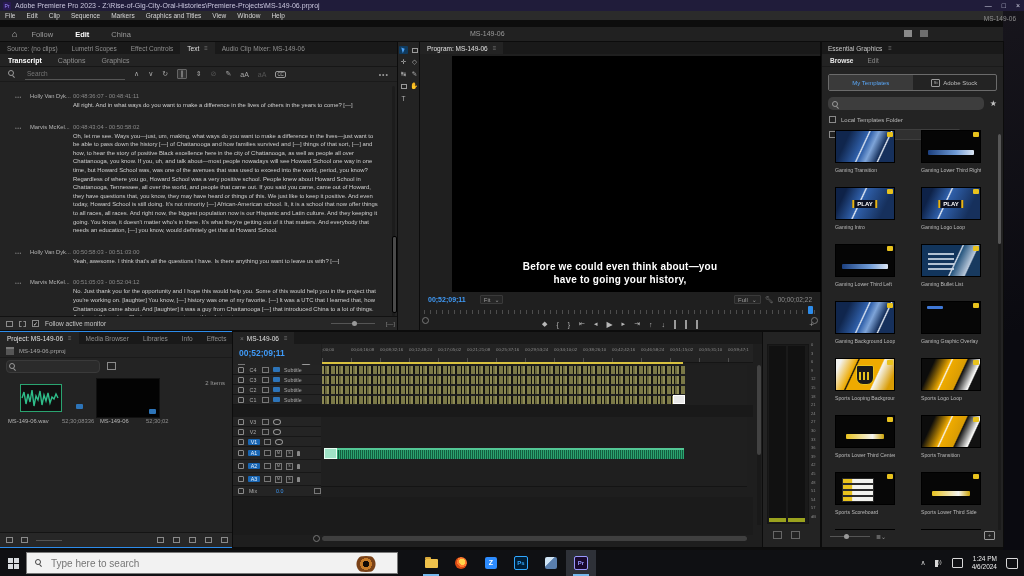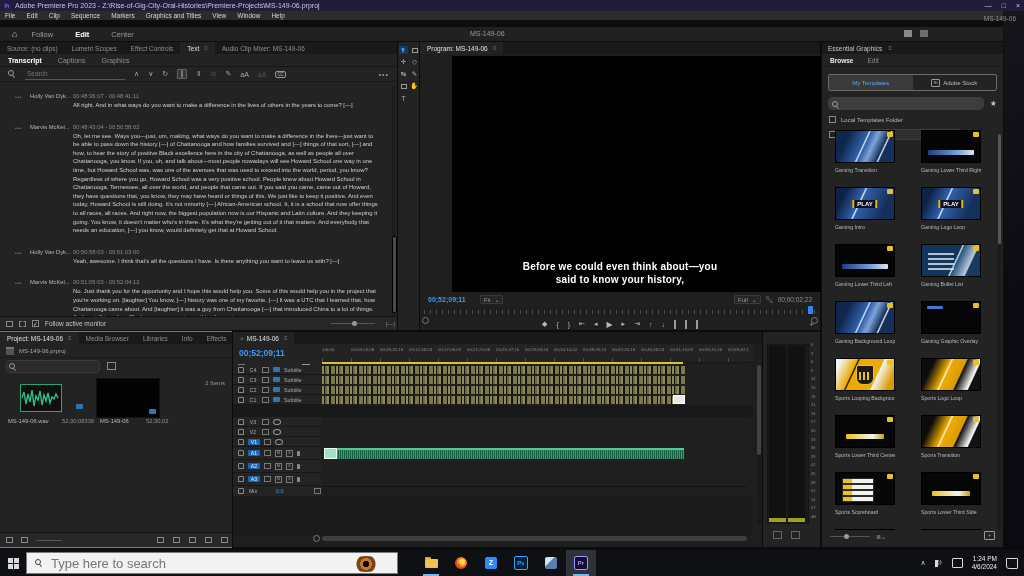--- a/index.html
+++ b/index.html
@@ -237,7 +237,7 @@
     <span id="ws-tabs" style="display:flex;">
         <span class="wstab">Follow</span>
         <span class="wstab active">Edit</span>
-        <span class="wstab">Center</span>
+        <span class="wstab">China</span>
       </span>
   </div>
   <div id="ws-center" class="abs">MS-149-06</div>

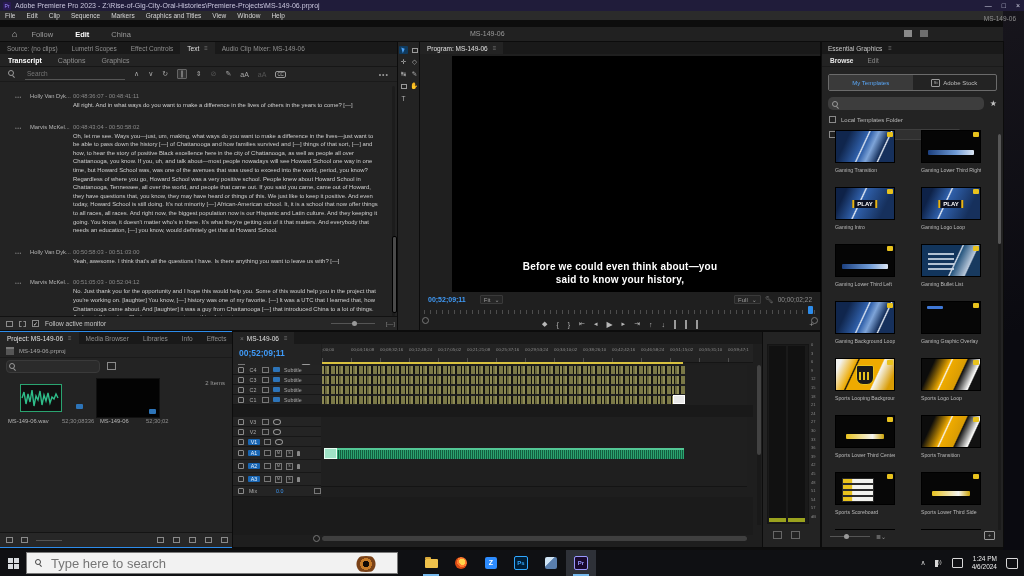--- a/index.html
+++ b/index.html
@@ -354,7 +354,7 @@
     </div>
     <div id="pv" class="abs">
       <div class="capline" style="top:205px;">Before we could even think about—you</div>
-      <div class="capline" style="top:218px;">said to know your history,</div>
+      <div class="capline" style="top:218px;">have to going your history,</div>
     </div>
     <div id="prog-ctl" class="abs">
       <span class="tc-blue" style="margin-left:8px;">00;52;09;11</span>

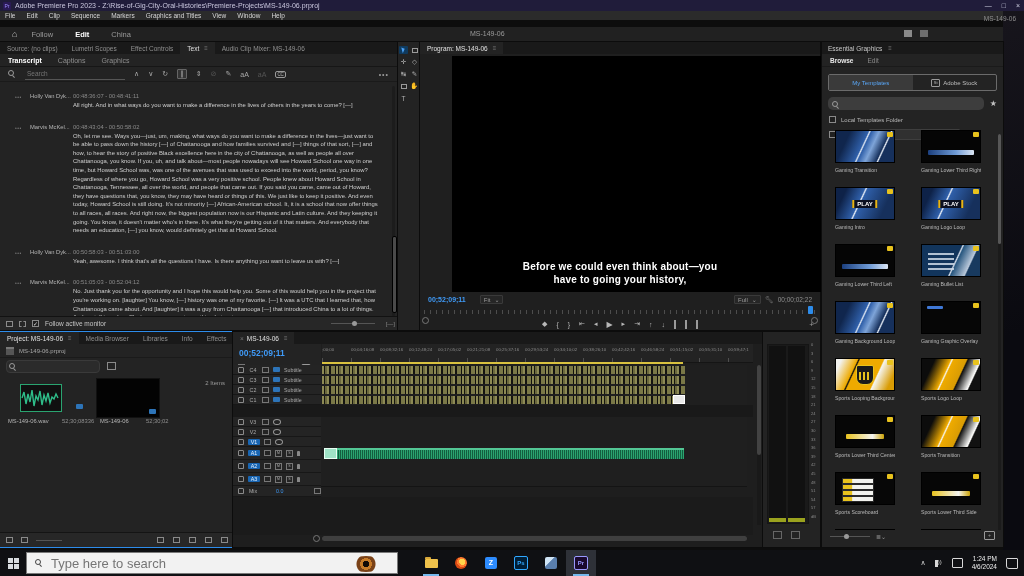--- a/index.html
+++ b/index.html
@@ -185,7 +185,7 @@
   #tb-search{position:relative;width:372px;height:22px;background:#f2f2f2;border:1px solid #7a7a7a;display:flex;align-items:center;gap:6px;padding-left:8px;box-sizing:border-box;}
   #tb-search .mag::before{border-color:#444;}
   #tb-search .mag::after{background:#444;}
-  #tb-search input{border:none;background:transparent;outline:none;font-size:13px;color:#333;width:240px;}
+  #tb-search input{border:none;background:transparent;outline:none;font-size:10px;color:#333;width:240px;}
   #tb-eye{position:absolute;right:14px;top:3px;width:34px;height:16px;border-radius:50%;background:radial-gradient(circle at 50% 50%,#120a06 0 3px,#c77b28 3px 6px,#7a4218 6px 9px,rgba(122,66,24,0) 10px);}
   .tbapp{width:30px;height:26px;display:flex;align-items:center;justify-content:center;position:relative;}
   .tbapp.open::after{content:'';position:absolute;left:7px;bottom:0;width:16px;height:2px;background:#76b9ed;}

==

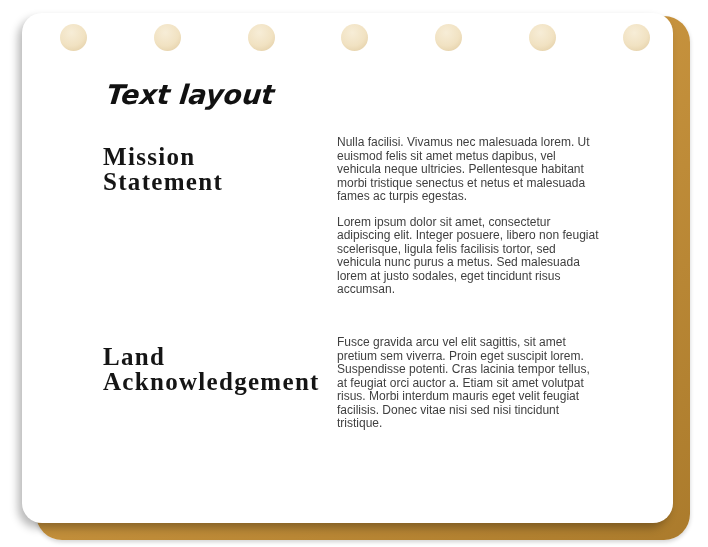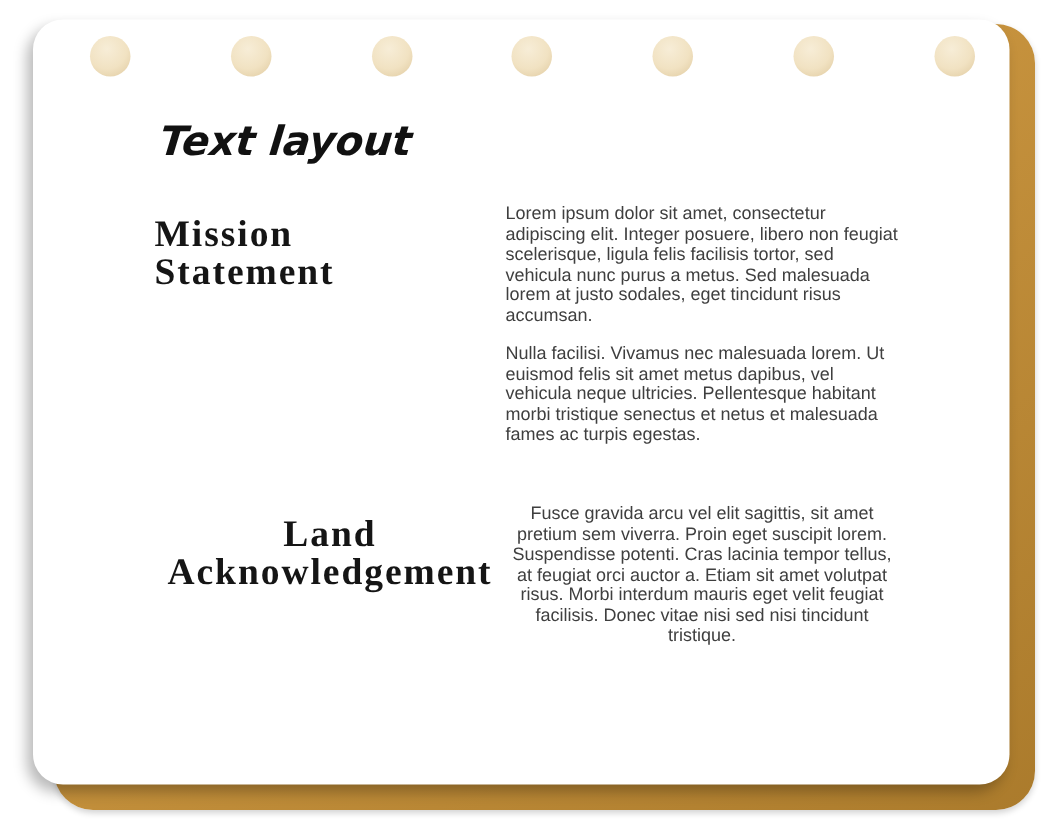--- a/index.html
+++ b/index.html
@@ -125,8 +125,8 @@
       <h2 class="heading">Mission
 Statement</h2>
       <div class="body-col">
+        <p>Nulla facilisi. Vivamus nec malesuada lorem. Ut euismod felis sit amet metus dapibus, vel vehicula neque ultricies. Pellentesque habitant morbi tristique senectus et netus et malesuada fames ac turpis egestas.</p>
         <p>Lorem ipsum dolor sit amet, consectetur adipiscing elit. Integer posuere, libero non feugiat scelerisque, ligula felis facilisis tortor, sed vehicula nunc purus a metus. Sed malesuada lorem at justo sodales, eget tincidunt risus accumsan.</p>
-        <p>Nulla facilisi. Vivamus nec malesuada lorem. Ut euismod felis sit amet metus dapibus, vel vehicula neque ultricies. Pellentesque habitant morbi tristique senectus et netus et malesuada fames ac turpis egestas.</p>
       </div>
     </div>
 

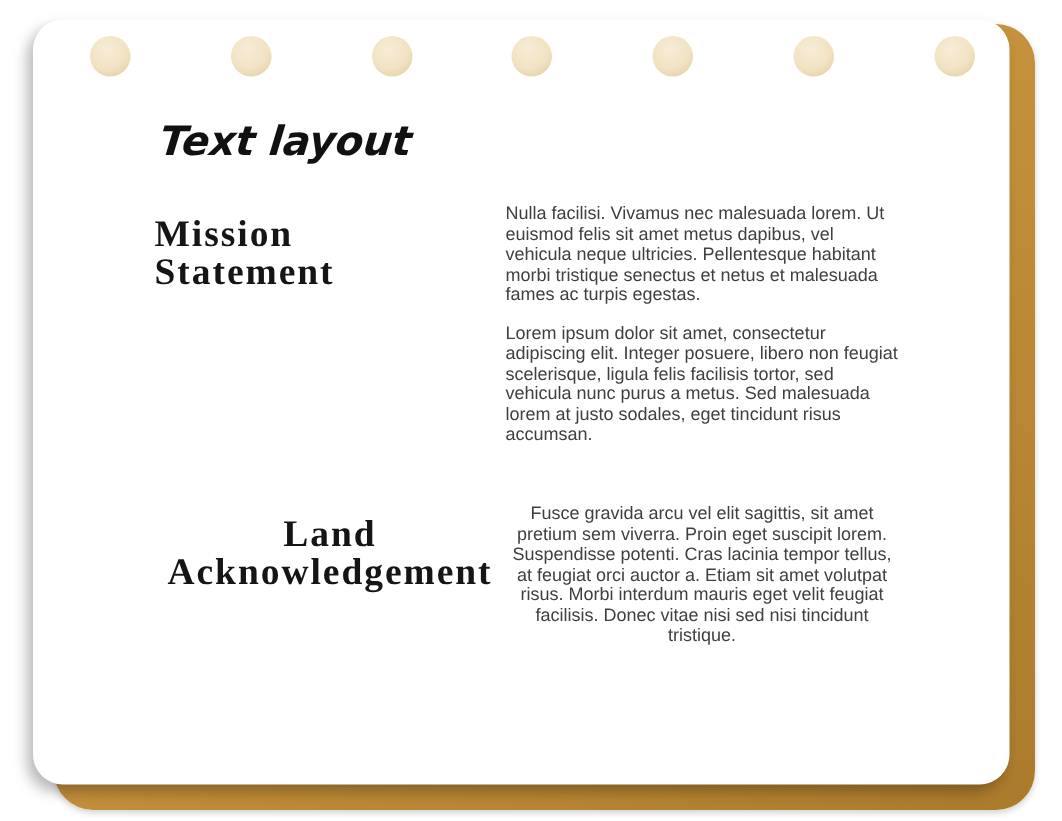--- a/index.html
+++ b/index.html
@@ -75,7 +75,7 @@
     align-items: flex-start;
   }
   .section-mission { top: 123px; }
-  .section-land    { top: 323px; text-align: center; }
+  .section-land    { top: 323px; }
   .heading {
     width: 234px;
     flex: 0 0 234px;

---

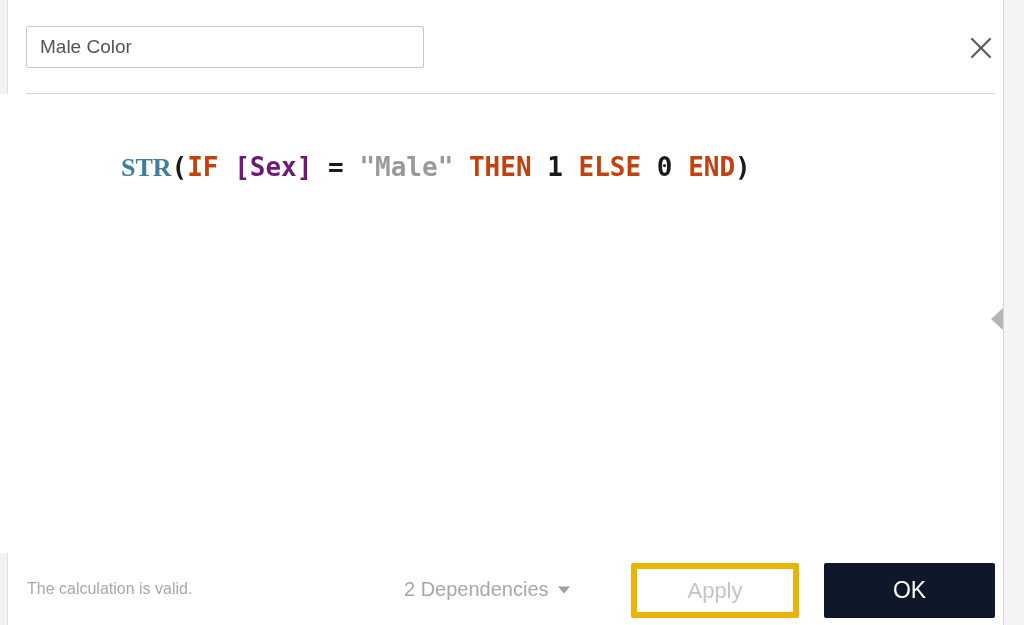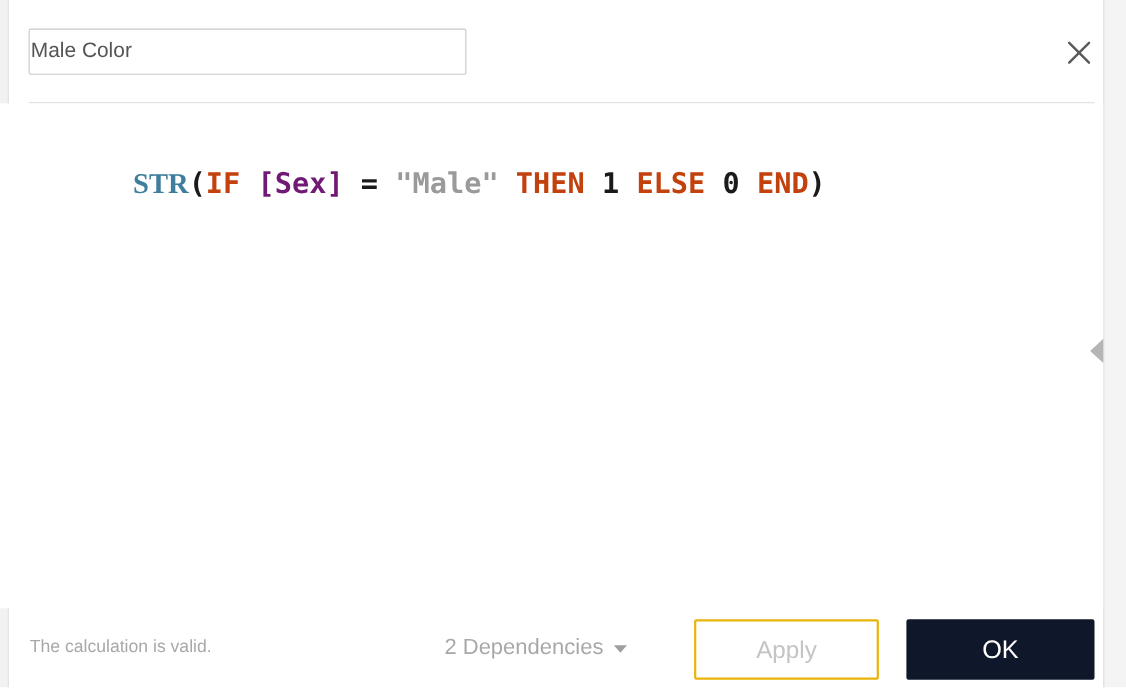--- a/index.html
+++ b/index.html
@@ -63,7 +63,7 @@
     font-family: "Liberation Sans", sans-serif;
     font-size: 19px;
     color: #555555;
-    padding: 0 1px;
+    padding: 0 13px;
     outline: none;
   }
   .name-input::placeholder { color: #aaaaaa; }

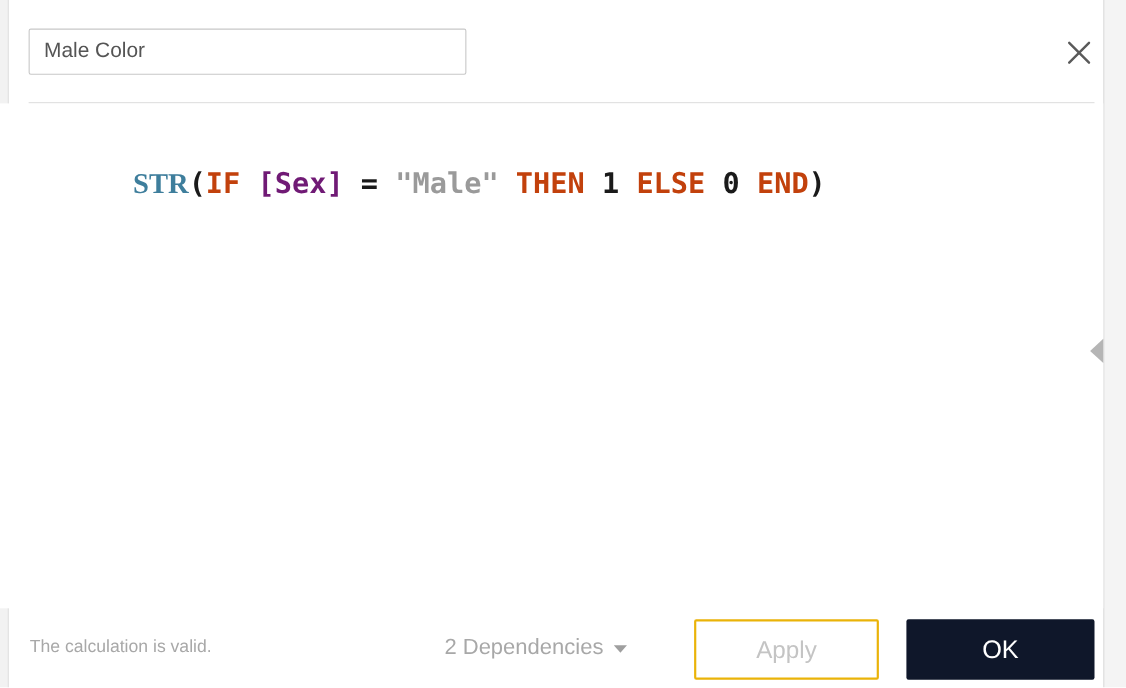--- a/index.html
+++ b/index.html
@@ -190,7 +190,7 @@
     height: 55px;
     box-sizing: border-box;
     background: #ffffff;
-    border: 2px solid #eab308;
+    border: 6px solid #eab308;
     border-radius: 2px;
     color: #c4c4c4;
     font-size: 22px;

#### The task
Please state how many lines in the entries above include the string "netus", and write only that number.

#### Finished task
2